– Это было так жутко, Ингар, – бормотал Лель, вися на плече друга и пуская слюни на его рубаху. – Они сначала десять часов не лезли, а потом ка-а-ак полезли. Огромные! Как только женщины это выносят… это же… поразительно. И очень страшно.
Ингар добродушно рассмеялся.
– Ничего, раза с третьего пообвыкнешься!
– Больше никогда! – запротестовал Лель и тут же грустно вздохнул. – Новая жизнь даётся нам в таких муках, почему в итоге мы её не ценим?
– Не знаю. – Ингар закряхтел и перехватил Леля поудобнее. – Должно быть, память у нас короткая.
– А длинная, думаешь, уберегла бы?
Ингар задумался, неспешно подходя к пещере, что вела в их деревню.
– Не знаю, сынок. Ой, не знаю. В стае нас учили хранить память об ужасах Первой резни кланов для того, чтобы она не повторилась. Чернокнижники хранят память о Великой Войне, чтобы сохранить осколки утерянной правды. А Совет Чародеев хранит память о победе в этой войне, чтобы не потерять власть. Но знаешь, после Первой резни случилась вторая, во время которой я и покинул Северные Земли. Память о правде Великой Войны не спасает чернокнижников от смерти. А слава о былой победе, думаю, однажды перестанет уберегать Совет от падения. Так что, сынок, нет у меня ответа на твой вопрос.
– Что же тогда делать? – протянул Лель, сонно шмыгая носом.
– Любить, сынок. Любить, пока можешь, и от всего сердца. Любить сейчас и исходя из этой любви принимать решения, совершать поступки и ради неё жить.
– И это всех нас спасёт?
– Некоторых из нас. Но ведь и это уже бесконечно много.
С тех пор Лель увидел появление новой жизни ещё пять раз. И, как и предсказывал Ингар, к четвёртым родам Лель пообвык и наловчился облегчать роженицам муки, с помощью чар притупляя боль и вовремя исцеляя повреждения.

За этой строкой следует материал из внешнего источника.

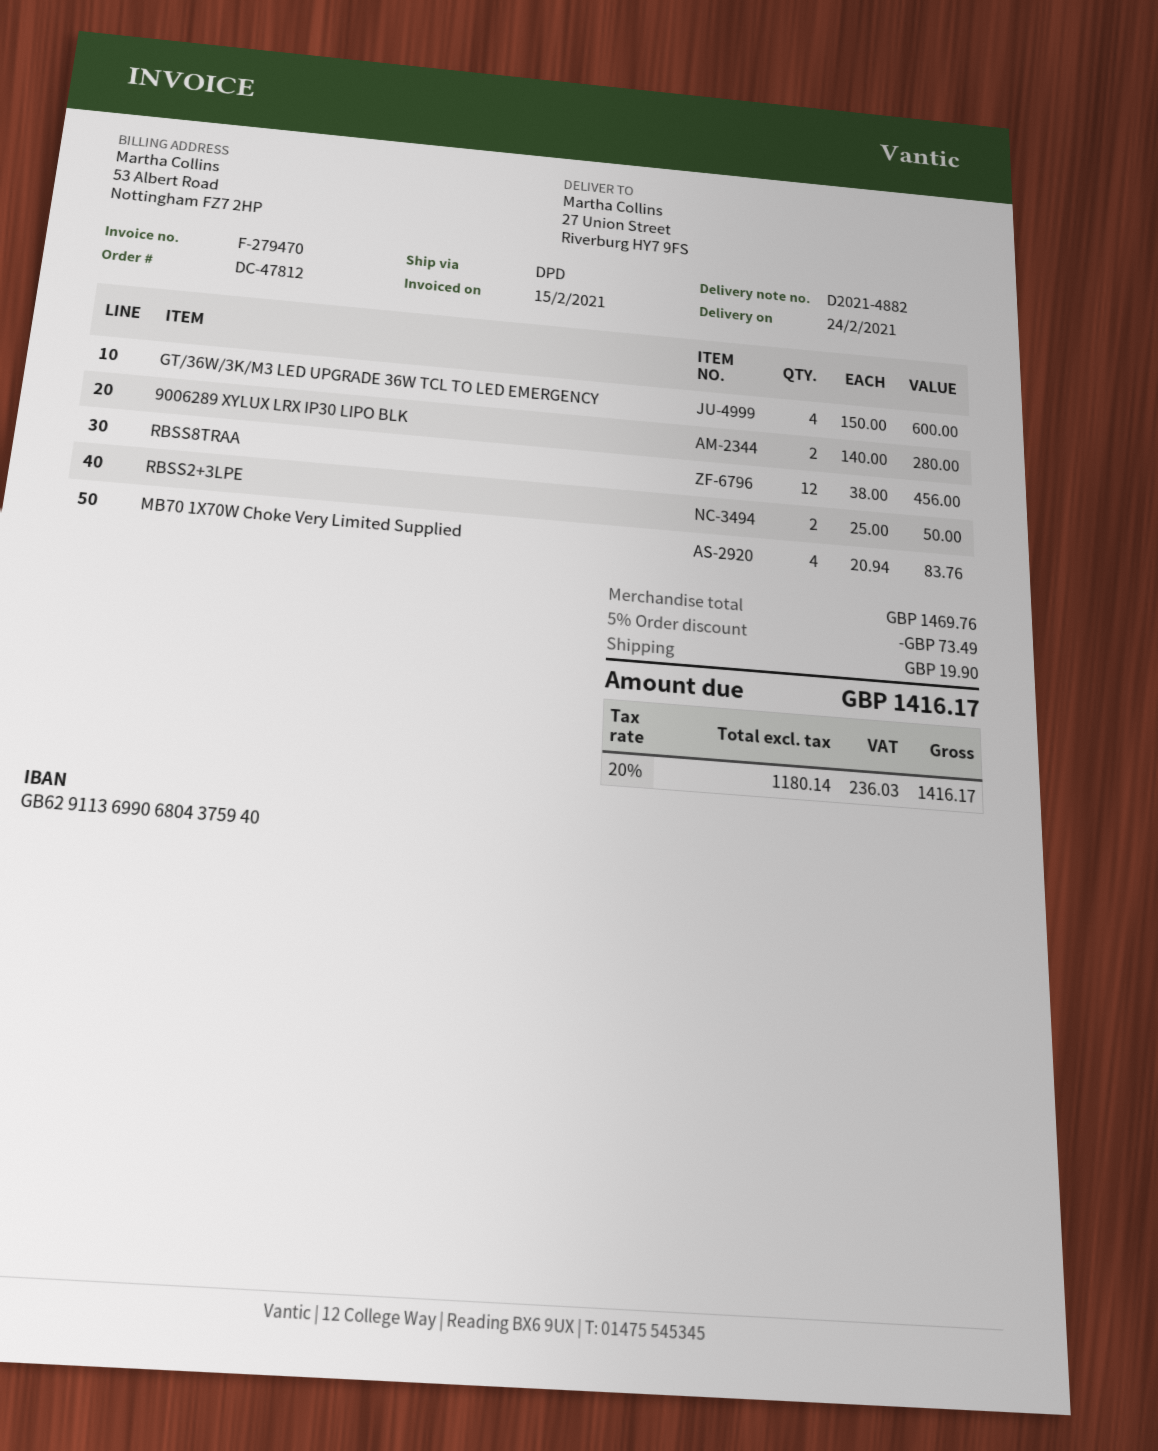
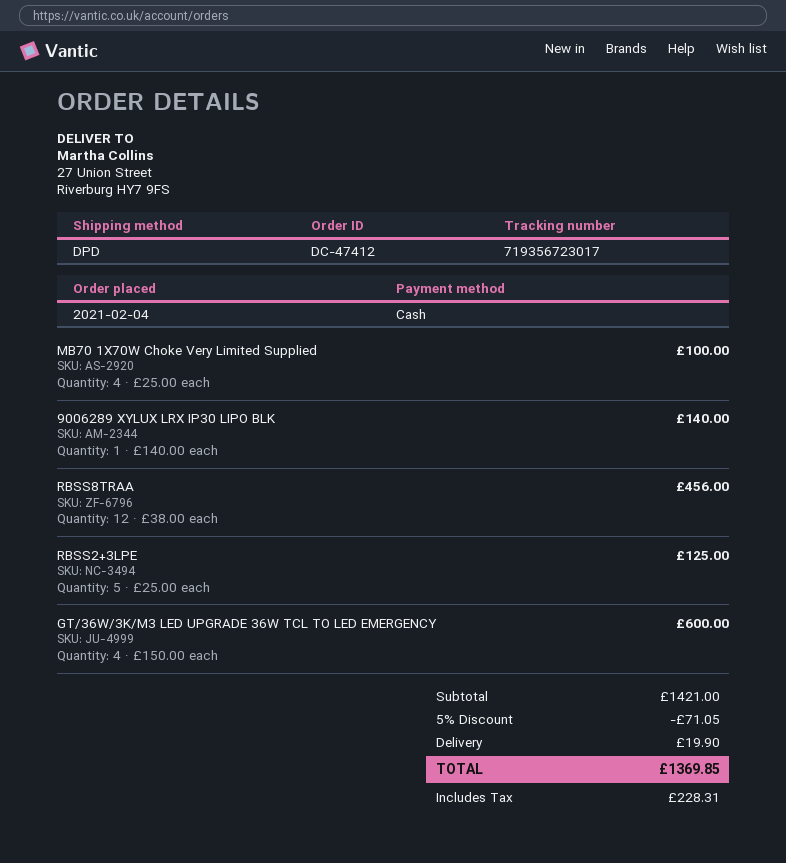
order number: DC-47812 -> DC-47412
9006289 XYLUX LRX IP30 LIPO BLK: 2 x 140.00 = 280.00 -> 1 x 140.00 = 140.00
RBSS2+3LPE: 2 x 25.00 = 50.00 -> 5 x 25.00 = 125.00
MB70 1X70W Choke Very Limited Supplied: 4 x 20.94 = 83.76 -> 4 x 25.00 = 100.00
subtotal: 1469.76 -> 1421.00
discount: 5% = 73.49 -> 5% = 71.05
tax: 236.03 -> 228.31
total: 1416.17 -> 1369.85

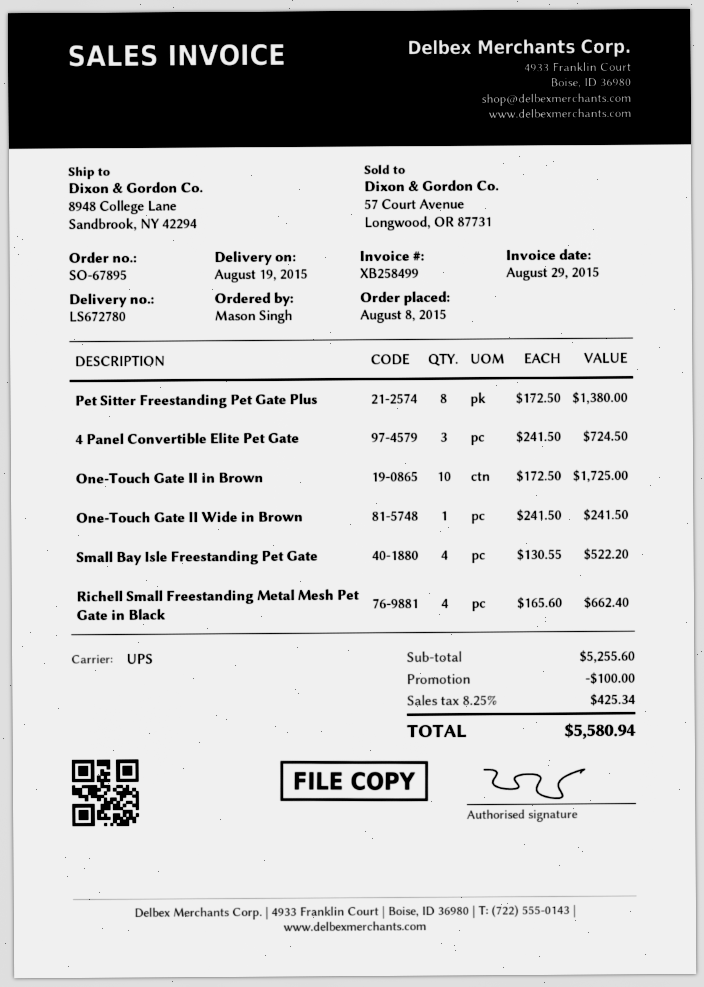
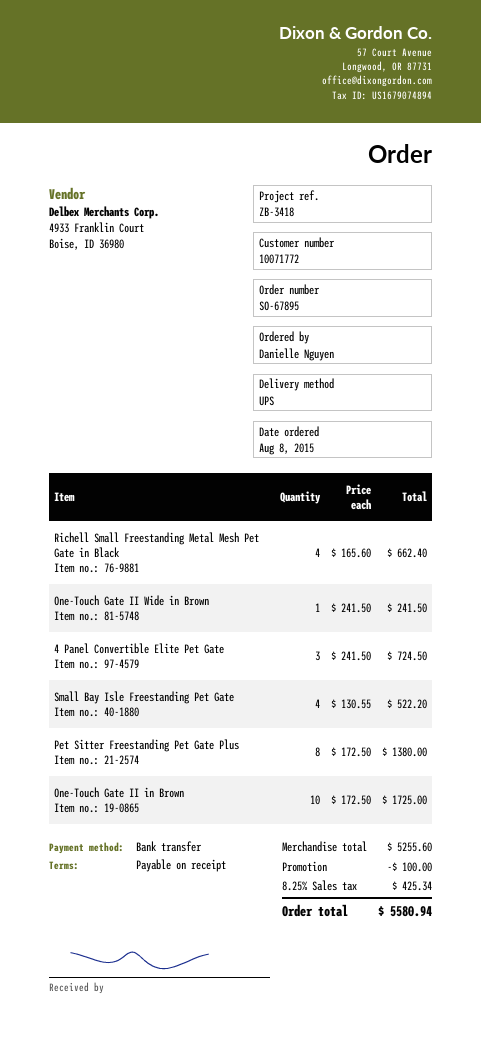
ordered by: Mason Singh -> Danielle Nguyen

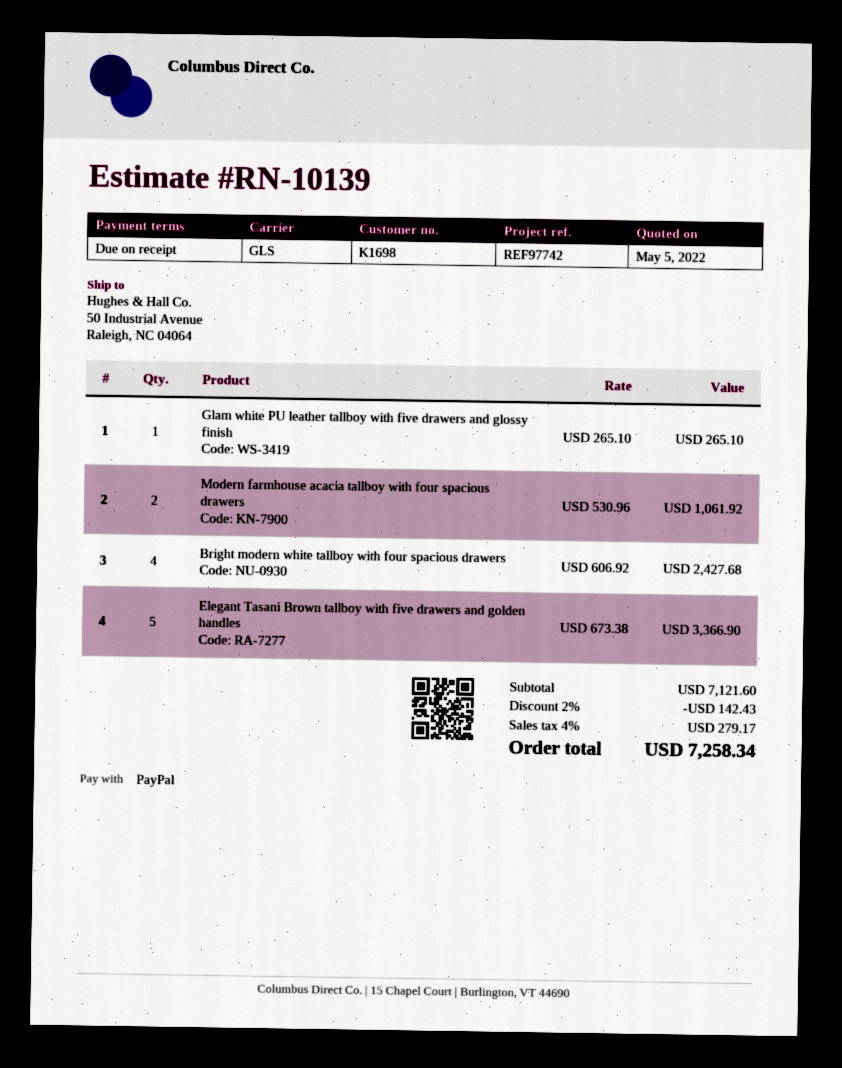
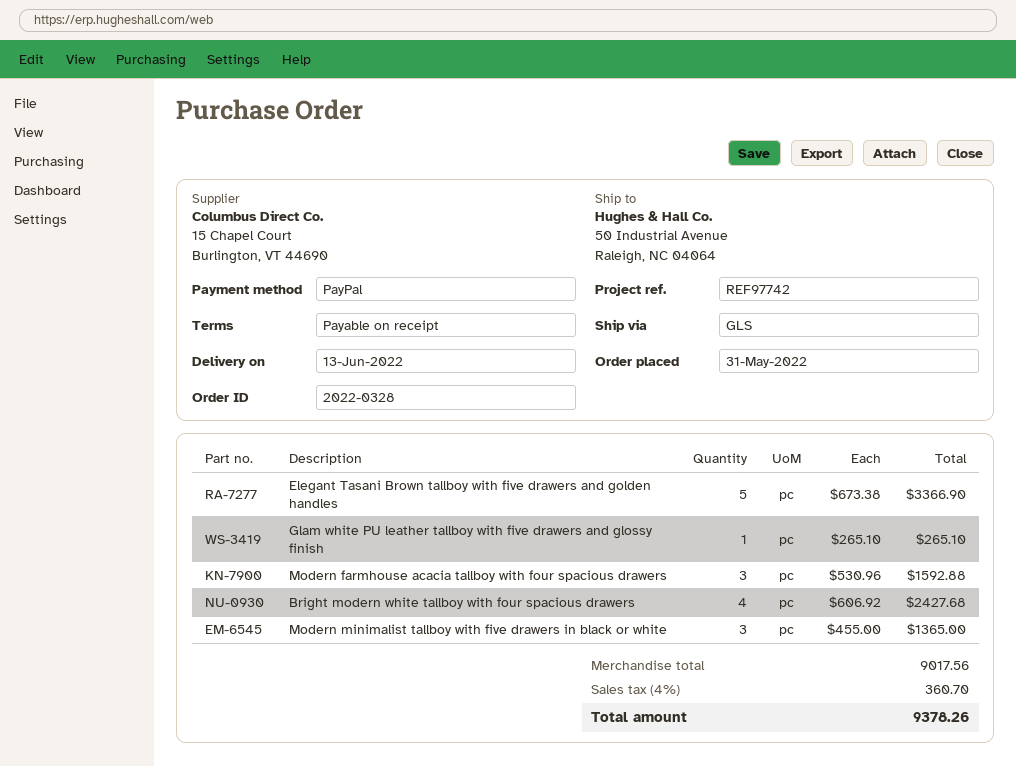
Modern farmhouse acacia tallboy with four spacious drawers: 2 x 530.96 = 1061.92 -> 3 x 530.96 = 1592.88
Modern minimalist tallboy with five drawers in black or white: none -> 3 x 455.00 = 1365.00
subtotal: 7121.60 -> 9017.56
discount: 2% = 142.43 -> none
tax: 4% = 279.17 -> 4% = 360.70
total: 7258.34 -> 9378.26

А ещё он научился общаться с животными. Когда можешь забраться в голову к зверю, помочь ему гораздо проще. А вот забираться в сознание к людям у Леля получалось гораздо хуже, даже в тех случаях, когда человек не имел ничего против и добровольно открывался Лелю. Он так в полной мере и не овладел этим умением. Да никогда и не стремился, Лелю хватало и того, что он мог разговаривать с Милой, заглядывать в душу к кому-то ещё он не видел надобности.
Со временем Лель почувствовал в себе желание покинуть деревню и продолжить своё путешествие, вместе с Милой обойти весь Первый Материк, а потом… он не знал, что будет потом. И, если честно, не хотел об этом задумываться. Он решил просто исполнить обещание, данное Белаве: помогать каждому, кто встретится на пути, до тех пор, пока она его не позовёт. Лель начал собираться в путь.
Всё случилось тёплой весенней ночью, за несколько дней до запланированного Лелем отбытия. В их деревню пришёл раненый чернокнижник из соседнего поселения, тот самый отец близнецов, что едва насмерть не напоил Леля. Он не успел попросить о помощи, упал на выходе из пещеры и умер. Из его спины в небо смотрели две стрелы.
Ингар и Лель отправились в соседнее поселение незамедлительно. Каждый из них понимал, что уже не успеет предотвратить то, что там произошло, но оба надеялись, что смогут хотя бы кого-то спасти.
Деревня сгорела до тла. Дома ещё дымились, когда Лель с Ингаром вошли в поселение. Нападавшие не потрудились похоронить или сжечь трупы, и тела лежали ровно там, где их настигл меч или стрела. Казалось, что по деревне прошёл страшный, разрушительный шторм, который не оставил после себя ничего живого. Не пощадили даже скот: мёртвые овцы и свиньи лежали вперемешку с людьми. Небо затянуло чёрным дымом, земля пропиталась кровью, а воздух – запахом гари с омерзительно сладким привкусом.